__EXTRACTED RECORDS__
_____
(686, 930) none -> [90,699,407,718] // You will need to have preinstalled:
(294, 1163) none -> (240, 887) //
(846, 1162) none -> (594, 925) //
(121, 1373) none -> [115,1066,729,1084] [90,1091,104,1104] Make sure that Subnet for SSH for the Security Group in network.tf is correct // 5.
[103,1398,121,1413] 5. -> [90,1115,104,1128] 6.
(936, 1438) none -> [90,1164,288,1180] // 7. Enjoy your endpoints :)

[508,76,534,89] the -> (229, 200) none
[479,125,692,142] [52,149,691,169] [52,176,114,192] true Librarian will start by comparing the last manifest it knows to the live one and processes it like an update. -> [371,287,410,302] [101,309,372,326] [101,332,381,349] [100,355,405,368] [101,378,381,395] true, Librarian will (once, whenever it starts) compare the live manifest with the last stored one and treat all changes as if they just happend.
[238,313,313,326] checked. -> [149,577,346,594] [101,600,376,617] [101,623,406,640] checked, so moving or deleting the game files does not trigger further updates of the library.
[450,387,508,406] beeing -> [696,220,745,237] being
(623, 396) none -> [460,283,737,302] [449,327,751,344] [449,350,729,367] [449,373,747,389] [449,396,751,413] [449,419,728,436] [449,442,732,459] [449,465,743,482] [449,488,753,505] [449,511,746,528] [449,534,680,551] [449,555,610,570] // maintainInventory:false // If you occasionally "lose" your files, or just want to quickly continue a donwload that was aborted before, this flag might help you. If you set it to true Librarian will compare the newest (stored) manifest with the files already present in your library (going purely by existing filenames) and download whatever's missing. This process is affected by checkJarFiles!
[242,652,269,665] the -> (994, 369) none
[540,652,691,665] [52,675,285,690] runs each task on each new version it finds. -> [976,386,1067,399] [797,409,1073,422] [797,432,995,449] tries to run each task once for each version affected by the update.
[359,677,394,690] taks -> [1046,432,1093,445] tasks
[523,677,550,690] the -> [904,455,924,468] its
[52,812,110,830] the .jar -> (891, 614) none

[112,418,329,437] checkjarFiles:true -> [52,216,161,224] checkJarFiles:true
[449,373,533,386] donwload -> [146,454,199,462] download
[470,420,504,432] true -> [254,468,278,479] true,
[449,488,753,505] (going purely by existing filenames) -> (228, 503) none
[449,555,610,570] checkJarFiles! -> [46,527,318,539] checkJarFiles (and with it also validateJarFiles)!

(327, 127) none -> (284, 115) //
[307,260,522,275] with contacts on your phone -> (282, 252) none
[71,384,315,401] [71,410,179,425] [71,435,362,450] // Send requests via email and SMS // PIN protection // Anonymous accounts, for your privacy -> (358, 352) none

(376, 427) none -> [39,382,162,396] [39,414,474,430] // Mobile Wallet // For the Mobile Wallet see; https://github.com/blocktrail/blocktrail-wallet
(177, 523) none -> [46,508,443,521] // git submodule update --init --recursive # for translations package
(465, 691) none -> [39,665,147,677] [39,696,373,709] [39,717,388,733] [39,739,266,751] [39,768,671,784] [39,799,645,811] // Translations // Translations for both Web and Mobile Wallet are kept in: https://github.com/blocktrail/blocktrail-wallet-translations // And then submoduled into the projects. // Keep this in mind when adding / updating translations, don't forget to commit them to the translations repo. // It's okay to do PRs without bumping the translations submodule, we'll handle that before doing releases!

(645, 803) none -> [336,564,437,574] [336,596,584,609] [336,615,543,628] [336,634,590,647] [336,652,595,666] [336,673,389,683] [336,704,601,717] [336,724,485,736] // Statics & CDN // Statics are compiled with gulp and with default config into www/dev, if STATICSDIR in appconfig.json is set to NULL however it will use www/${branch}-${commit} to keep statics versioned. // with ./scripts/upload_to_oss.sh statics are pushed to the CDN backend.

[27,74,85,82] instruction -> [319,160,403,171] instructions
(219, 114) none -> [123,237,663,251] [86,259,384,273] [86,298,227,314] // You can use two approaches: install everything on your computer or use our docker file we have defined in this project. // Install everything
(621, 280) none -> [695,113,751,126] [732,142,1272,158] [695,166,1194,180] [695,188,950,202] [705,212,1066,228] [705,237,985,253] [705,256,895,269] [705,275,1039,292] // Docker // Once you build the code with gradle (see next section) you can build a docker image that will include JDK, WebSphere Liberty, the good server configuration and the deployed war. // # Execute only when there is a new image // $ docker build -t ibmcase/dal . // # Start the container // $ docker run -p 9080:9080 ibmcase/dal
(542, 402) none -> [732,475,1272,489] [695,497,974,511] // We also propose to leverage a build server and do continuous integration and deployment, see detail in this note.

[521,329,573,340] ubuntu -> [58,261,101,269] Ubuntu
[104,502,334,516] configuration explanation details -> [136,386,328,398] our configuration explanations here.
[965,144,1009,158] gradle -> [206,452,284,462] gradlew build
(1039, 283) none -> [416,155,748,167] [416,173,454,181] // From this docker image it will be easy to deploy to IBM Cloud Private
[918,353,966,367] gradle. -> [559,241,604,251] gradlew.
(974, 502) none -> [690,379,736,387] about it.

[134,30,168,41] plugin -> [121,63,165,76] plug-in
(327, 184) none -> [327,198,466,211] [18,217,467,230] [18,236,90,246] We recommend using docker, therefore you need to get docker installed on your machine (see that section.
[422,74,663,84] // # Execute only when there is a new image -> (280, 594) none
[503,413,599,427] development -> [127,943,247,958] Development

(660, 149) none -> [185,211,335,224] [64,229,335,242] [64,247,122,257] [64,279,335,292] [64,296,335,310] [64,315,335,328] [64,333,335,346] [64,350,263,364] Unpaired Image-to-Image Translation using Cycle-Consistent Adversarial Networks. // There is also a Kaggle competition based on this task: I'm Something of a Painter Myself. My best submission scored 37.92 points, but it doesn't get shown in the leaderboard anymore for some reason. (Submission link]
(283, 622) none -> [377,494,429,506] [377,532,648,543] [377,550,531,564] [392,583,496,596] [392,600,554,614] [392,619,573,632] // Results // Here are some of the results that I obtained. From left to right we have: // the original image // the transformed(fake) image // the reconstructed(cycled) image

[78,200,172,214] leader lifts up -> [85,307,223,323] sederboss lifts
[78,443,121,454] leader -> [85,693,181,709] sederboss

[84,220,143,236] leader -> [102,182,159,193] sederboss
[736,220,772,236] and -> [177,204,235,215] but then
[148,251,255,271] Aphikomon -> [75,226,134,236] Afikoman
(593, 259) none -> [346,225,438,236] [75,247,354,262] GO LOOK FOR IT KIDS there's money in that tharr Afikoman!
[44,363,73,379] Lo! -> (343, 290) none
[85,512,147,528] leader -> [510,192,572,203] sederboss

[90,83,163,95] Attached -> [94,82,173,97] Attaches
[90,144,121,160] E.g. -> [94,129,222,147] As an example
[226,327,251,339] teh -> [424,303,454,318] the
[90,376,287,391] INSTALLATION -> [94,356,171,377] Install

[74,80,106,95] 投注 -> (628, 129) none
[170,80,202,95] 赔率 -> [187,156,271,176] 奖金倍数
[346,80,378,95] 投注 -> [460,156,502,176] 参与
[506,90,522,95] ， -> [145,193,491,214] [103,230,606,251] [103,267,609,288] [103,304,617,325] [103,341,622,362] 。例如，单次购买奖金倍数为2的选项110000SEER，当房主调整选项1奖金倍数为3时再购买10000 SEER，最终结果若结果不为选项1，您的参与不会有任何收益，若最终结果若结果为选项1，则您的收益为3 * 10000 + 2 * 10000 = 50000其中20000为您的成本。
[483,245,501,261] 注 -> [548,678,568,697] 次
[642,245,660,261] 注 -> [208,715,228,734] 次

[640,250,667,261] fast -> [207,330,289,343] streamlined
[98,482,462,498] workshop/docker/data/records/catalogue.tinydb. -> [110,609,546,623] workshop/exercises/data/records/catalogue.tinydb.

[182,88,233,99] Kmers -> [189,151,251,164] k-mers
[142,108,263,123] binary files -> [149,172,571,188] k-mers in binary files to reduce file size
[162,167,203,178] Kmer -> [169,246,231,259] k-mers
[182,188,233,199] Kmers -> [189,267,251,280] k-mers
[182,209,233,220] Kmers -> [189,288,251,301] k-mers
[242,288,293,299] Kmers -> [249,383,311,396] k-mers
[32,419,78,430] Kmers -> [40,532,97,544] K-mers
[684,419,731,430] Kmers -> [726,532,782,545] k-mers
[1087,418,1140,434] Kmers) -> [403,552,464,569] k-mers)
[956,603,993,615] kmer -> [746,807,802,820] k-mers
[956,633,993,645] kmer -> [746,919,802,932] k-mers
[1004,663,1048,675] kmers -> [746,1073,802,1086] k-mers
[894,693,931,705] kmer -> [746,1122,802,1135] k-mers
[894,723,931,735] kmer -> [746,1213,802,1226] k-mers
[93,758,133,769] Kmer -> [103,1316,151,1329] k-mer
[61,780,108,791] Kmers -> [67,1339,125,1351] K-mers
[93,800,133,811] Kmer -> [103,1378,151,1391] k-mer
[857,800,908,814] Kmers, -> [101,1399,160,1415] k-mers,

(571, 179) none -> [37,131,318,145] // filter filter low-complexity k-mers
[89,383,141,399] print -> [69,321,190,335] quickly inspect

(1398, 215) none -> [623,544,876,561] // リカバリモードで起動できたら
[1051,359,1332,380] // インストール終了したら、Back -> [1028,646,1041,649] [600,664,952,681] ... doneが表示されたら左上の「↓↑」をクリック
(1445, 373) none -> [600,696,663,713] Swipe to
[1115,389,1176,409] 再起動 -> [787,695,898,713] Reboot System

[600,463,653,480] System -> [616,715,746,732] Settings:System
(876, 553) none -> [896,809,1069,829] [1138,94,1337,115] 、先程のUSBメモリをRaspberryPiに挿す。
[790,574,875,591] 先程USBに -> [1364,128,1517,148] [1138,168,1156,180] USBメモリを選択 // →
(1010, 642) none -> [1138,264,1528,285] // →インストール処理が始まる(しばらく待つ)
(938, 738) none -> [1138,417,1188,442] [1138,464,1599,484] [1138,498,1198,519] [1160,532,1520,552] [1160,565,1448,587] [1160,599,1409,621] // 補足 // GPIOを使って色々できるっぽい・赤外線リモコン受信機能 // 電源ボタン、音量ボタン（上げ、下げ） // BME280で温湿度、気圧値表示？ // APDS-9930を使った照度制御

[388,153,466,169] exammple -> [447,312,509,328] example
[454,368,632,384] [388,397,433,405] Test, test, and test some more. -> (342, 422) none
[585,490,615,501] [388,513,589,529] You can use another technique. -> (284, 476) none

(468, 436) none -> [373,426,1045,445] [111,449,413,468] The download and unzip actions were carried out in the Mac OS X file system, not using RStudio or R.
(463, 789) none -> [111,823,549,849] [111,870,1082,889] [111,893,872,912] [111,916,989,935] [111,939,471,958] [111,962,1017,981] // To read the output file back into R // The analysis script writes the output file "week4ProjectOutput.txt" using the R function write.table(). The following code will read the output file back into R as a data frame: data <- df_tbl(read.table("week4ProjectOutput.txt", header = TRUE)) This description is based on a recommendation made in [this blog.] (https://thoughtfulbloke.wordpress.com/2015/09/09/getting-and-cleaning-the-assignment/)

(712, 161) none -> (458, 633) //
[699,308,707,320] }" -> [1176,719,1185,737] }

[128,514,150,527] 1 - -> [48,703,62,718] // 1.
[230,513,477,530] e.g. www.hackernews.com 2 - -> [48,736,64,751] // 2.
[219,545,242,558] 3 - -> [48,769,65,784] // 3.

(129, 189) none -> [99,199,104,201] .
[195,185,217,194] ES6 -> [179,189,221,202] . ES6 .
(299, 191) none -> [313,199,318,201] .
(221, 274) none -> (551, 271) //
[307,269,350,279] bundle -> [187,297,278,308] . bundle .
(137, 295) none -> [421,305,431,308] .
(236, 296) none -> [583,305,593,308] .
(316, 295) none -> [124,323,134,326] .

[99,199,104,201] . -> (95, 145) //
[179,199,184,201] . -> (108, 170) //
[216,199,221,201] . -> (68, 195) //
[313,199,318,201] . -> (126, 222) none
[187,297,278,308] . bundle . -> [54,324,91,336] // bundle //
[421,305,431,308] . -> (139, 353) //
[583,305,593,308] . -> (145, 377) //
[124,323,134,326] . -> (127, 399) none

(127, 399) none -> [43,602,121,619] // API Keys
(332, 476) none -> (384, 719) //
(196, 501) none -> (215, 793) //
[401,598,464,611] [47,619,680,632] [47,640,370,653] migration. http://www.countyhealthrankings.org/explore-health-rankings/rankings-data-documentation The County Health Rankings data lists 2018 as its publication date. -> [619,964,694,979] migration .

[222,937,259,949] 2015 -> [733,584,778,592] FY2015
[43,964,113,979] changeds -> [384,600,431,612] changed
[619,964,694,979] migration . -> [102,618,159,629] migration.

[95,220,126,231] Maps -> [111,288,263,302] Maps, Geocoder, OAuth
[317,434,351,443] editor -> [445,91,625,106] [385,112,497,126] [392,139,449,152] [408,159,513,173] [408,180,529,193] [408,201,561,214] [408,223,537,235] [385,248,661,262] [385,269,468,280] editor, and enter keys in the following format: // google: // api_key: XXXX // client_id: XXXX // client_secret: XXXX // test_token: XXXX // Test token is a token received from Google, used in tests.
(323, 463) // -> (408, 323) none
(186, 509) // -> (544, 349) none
_____
__WHAT YOU NEED TO DO__
Please print the material above exactly as it appears, from its first line through the line containing "(846, 1162) none -> (594, 925) //", inclusive, and stop there.

__ANSWER AREA__
(686, 930) none -> [90,699,407,718] // You will need to have preinstalled:
(294, 1163) none -> (240, 887) //
(846, 1162) none -> (594, 925) //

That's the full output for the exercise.